| EXTRACTED MATERIAL |
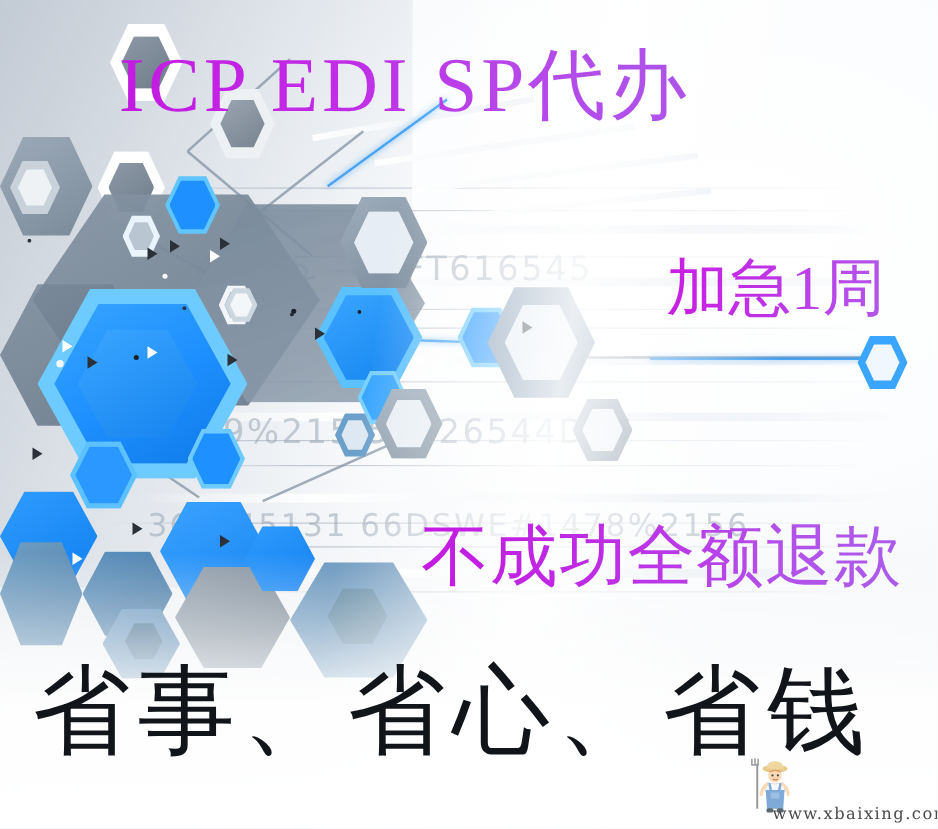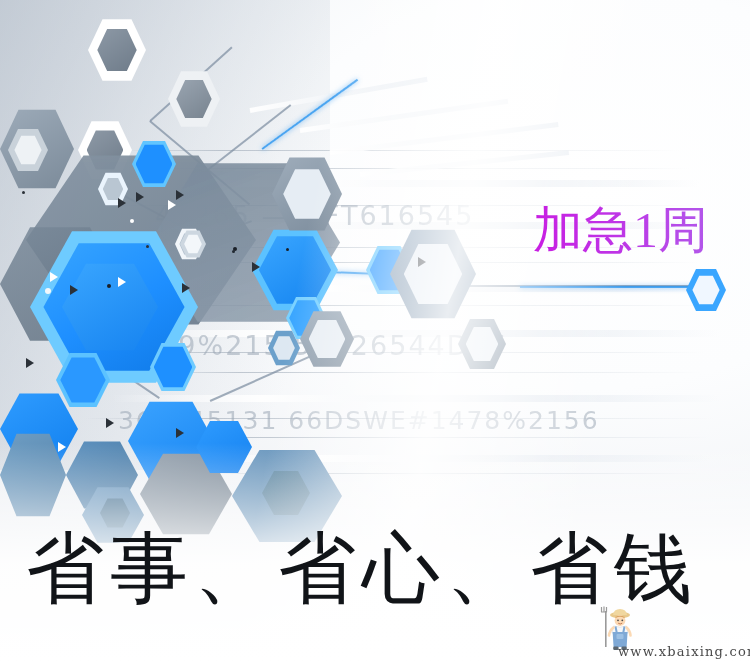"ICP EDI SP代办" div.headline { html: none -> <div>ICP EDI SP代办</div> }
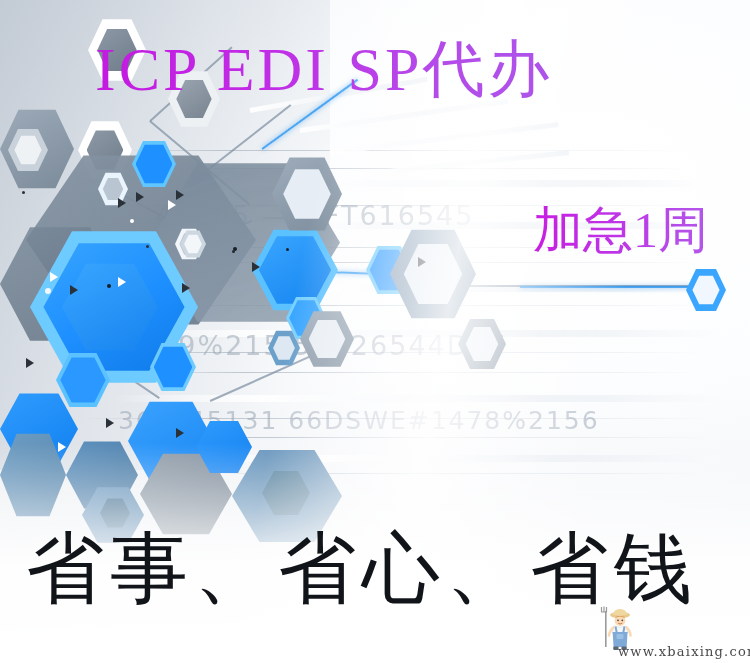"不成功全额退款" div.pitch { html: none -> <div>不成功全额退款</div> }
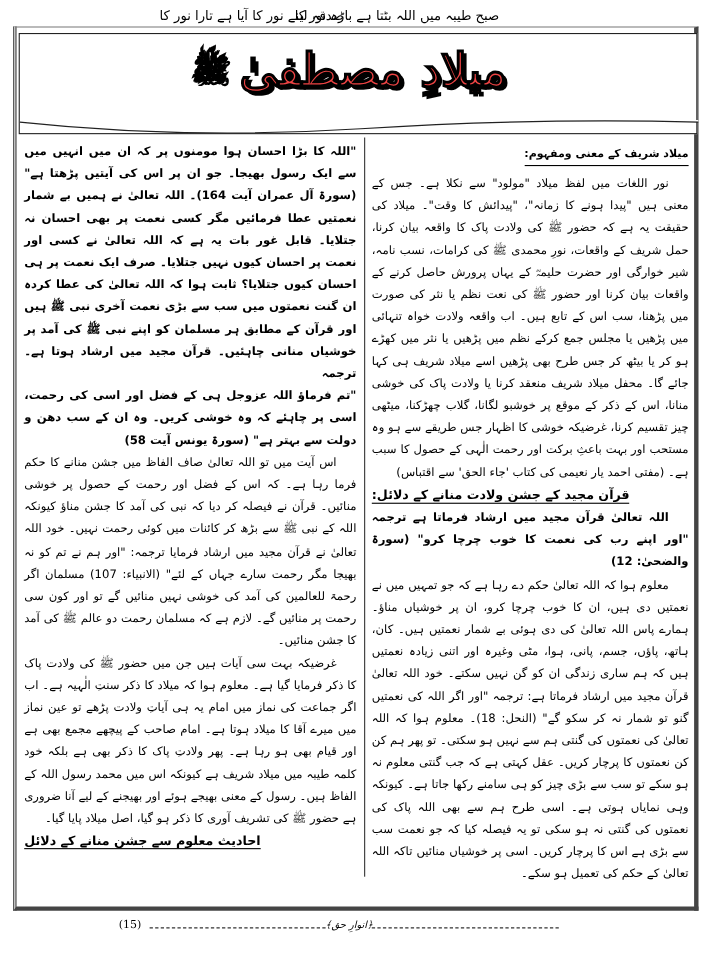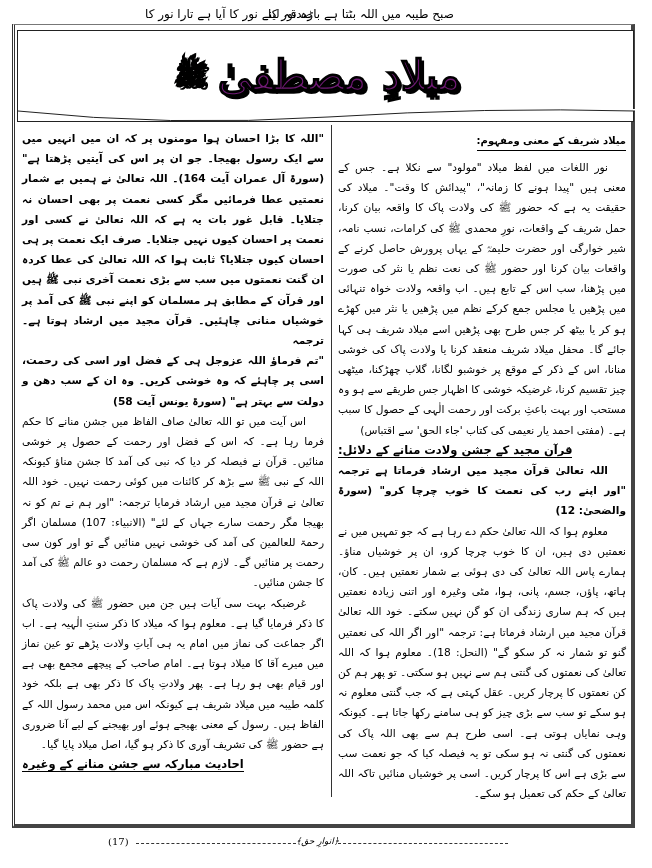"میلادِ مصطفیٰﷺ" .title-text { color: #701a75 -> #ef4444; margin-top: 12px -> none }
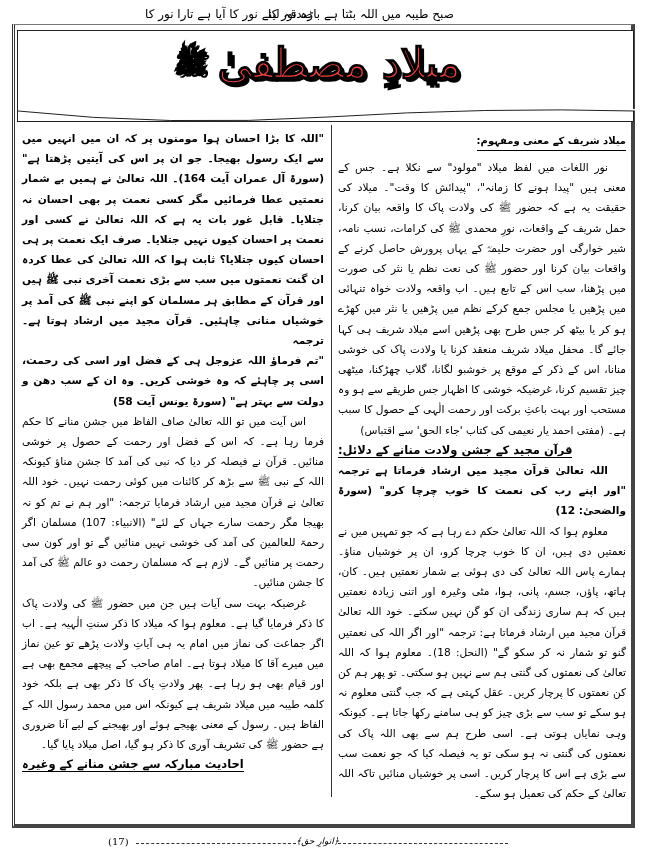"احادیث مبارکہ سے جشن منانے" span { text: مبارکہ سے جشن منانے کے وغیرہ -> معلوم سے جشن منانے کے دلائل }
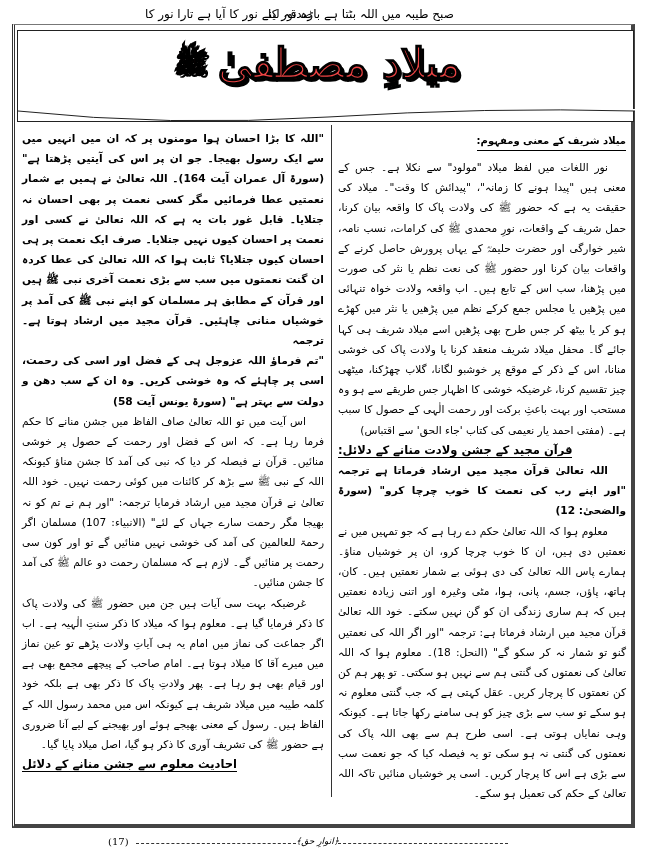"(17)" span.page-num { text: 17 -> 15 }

---

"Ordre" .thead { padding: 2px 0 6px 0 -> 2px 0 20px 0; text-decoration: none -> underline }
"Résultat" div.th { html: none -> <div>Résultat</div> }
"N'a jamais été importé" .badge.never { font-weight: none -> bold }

--

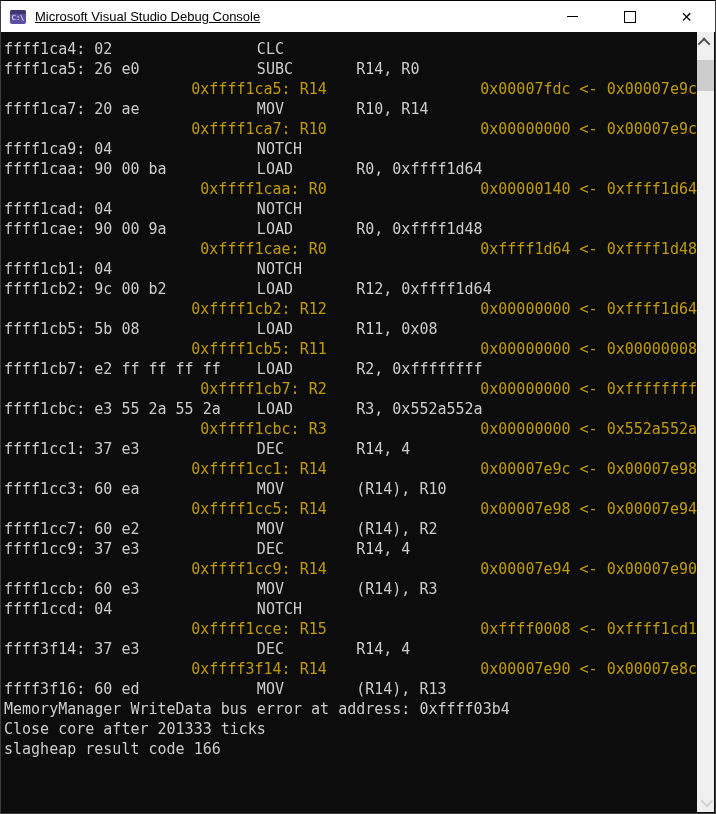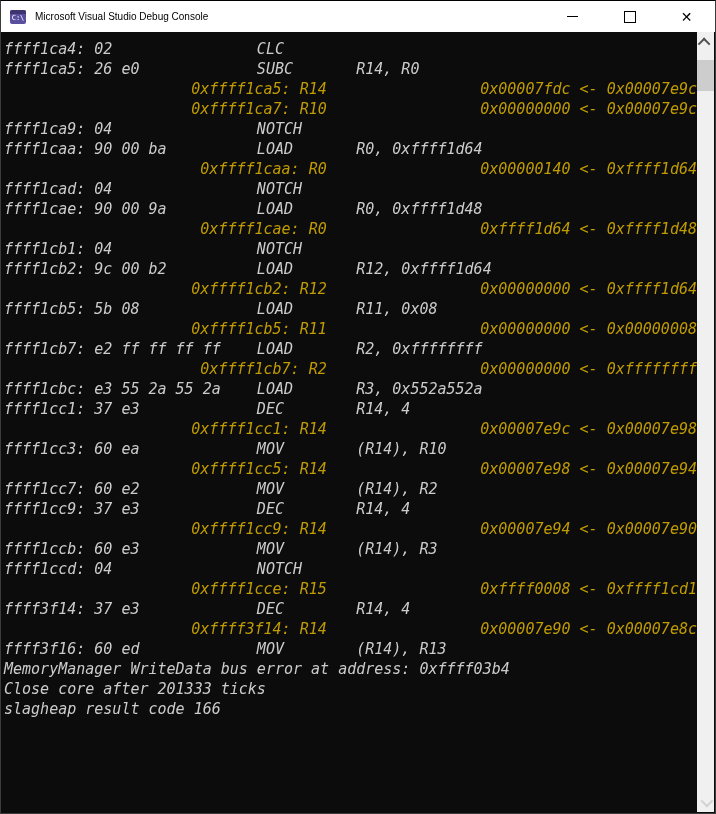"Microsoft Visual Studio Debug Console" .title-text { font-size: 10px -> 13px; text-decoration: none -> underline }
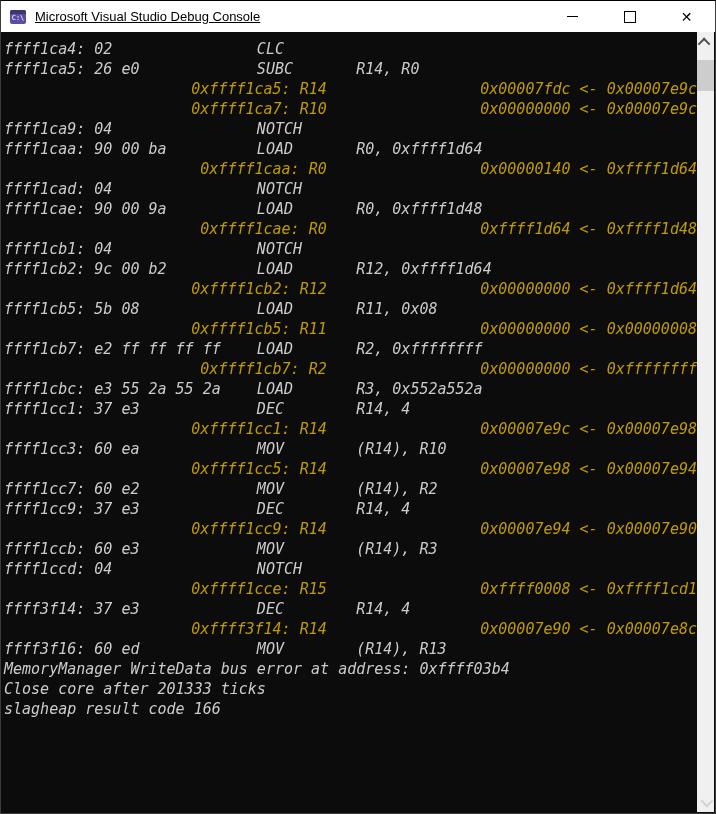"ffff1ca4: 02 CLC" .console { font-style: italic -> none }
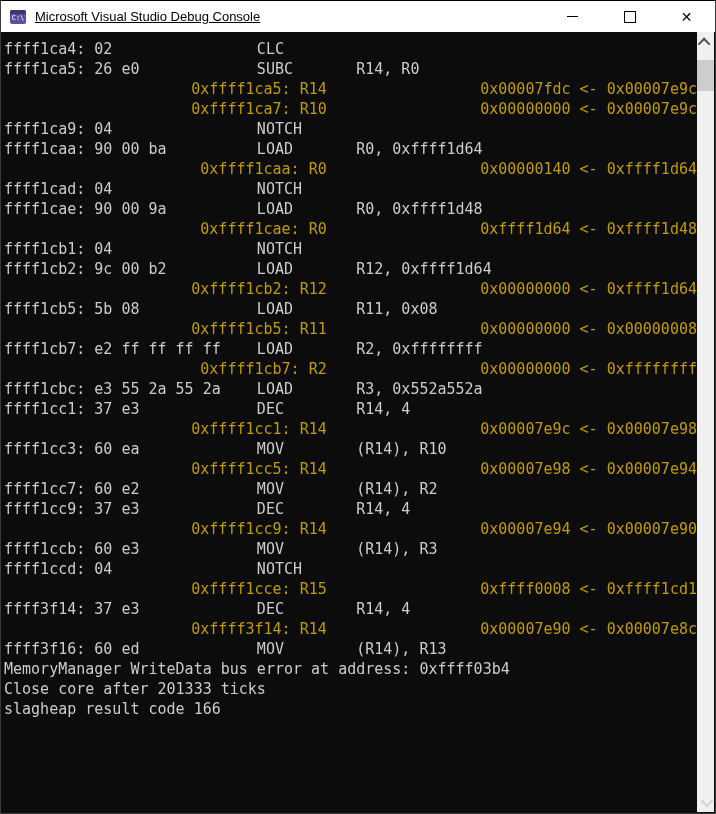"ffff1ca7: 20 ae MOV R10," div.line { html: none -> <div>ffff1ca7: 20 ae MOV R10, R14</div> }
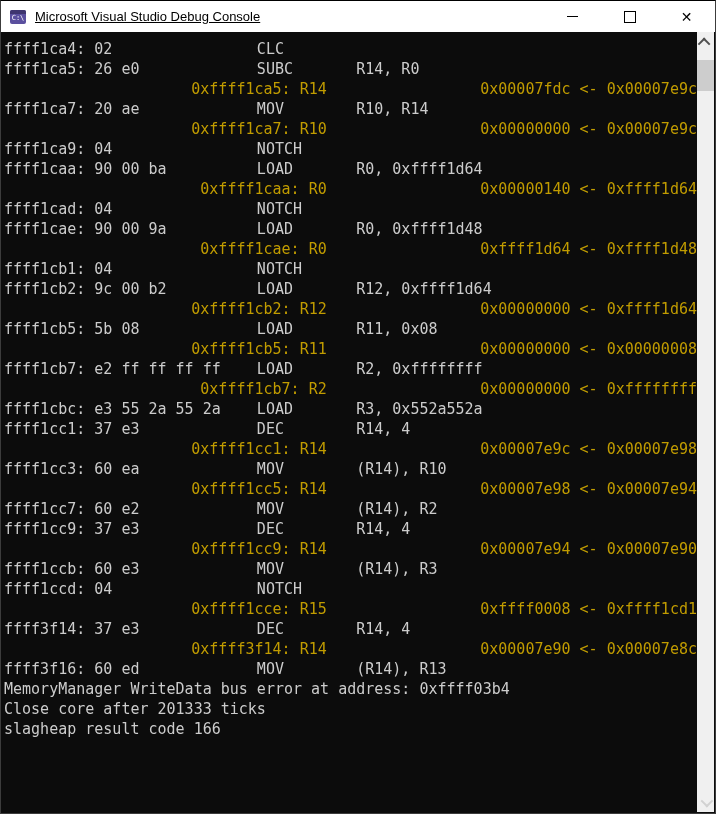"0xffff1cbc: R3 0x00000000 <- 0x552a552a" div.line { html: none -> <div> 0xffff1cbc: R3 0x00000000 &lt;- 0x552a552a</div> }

| TASK DESCRIPTION |
Skipping the pictures, print the lines in the listing above exactly as written, starting at the line with "-> <div>ffff1ca7: 20" and ending at the line with "<div> 0xffff1cbc: R3", both included.

| WRITTEN RESPONSE |
"ffff1ca7: 20 ae MOV R10," div.line { html: none -> <div>ffff1ca7: 20 ae MOV R10, R14</div> }
"0xffff1cbc: R3 0x00000000 <- 0x552a552a" div.line { html: none -> <div> 0xffff1cbc: R3 0x00000000 &lt;- 0x552a552a</div> }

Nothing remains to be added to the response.